When we die, we do not become angels, nor do we worship them. Rather, they and we will share certain traits. Angels have many traits we want to share, but I think the specific emphasis here is their focus on God, as opposed to others. In Heaven, we will be focused on God rather than each other, including our former spouse. We’ll enjoy Him. I always struggle with this. I want to rest in him, but mine is a Jacob-heart, a restless spirit that too often struggles to achieve in my flesh, rather than resting in His grace.
This unrest in me is doomed; it will end. A day is coming when I will stand before the throne in sacred, deliriously happy, worship, adoring Jesus.
You and I will join the angels in gazing on the Father’s face. We will see why some of them cover their eyes, as if to highlight the fact He truly is too wonderful to see. We’ll study Him with wonder in adoration undiluted.
We will praise God as angels do, and ask them about the never-ending nuances of His beauty. Like awestruck children, we will ask, “What about that? What about this? Awesome. I don’t know what to make of it. Wow.”

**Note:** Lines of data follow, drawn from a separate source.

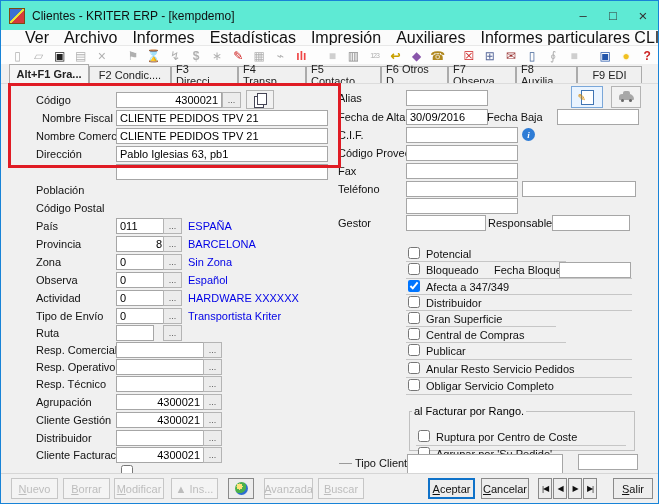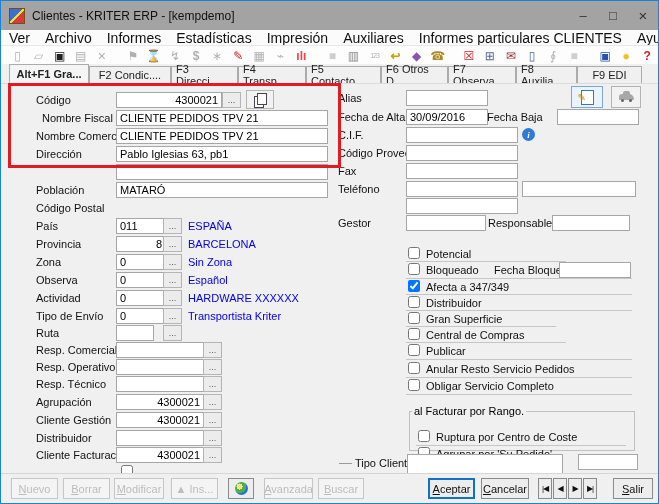"Clientes - KRITER ERP -" .titlebar { background: #a3a3a3 -> #5eead4 }
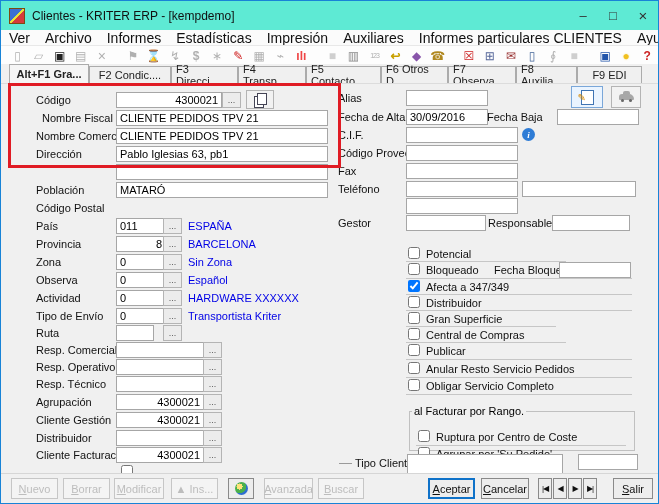"Ver" .menubar { font-size: 14px -> 16px; padding-left: 8px -> 24px }
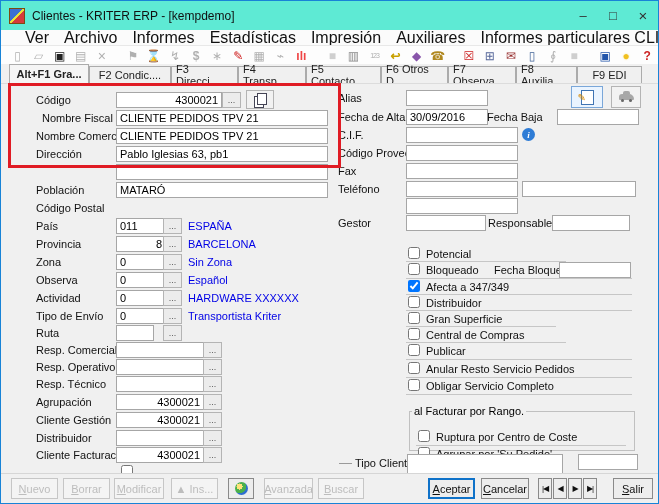"MATARÓ" input.fld { html: <input> -> none }
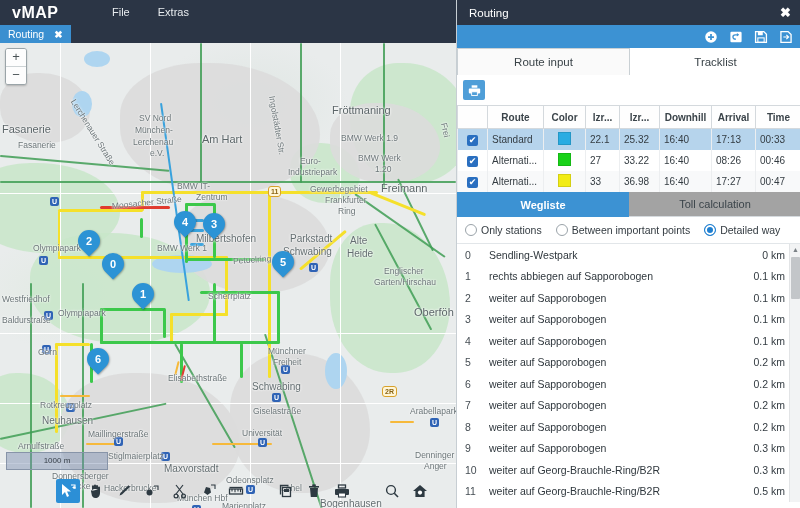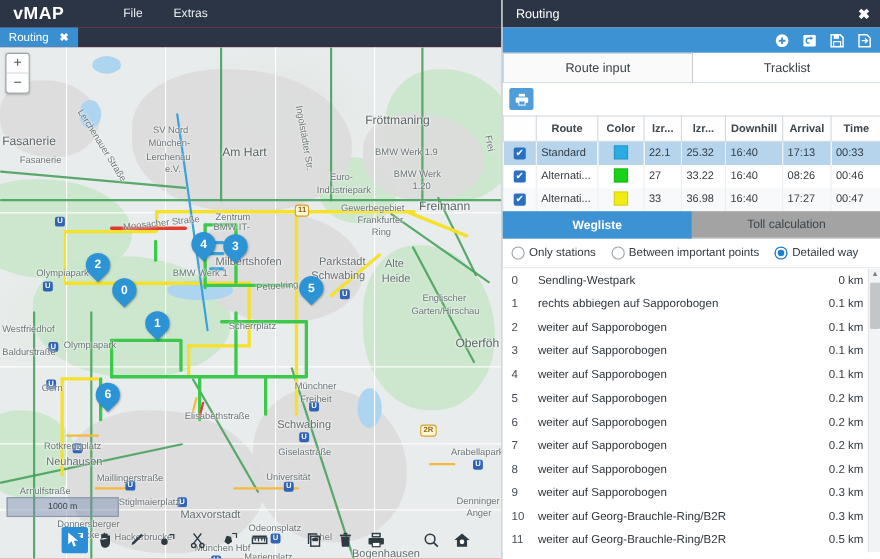"vMAP" #left-pane { background: #ef4444 -> #4d7c0f }
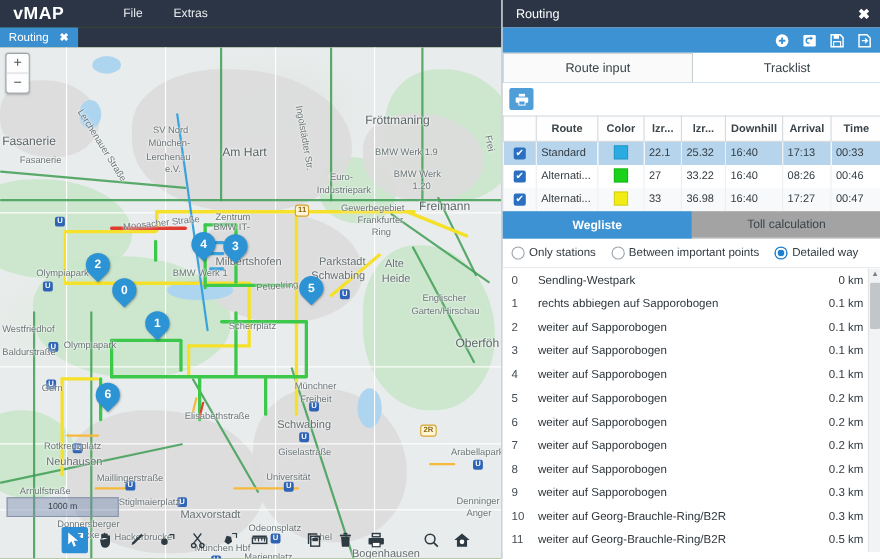"BMW IT-" div.maplabel { left: 194px -> 177px; margin-top: 20px -> none }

Our focus will be gladly riveted on Him. We will serve Him without distraction. Often my mind wanders in prayer, and I pray like this, “Lord, keep me from what happened to Peter when the rooster crowed. I remember when a rooster attacked me. Grandma beat him off me with a broom, and Grandpa shot it when he got home–Wait!! I’m praying here. Where was I?”
These idiotic disruptions will end. I anticipate the day when my focus will be where it always should be, on God. “Even so, come Lord Jesus”.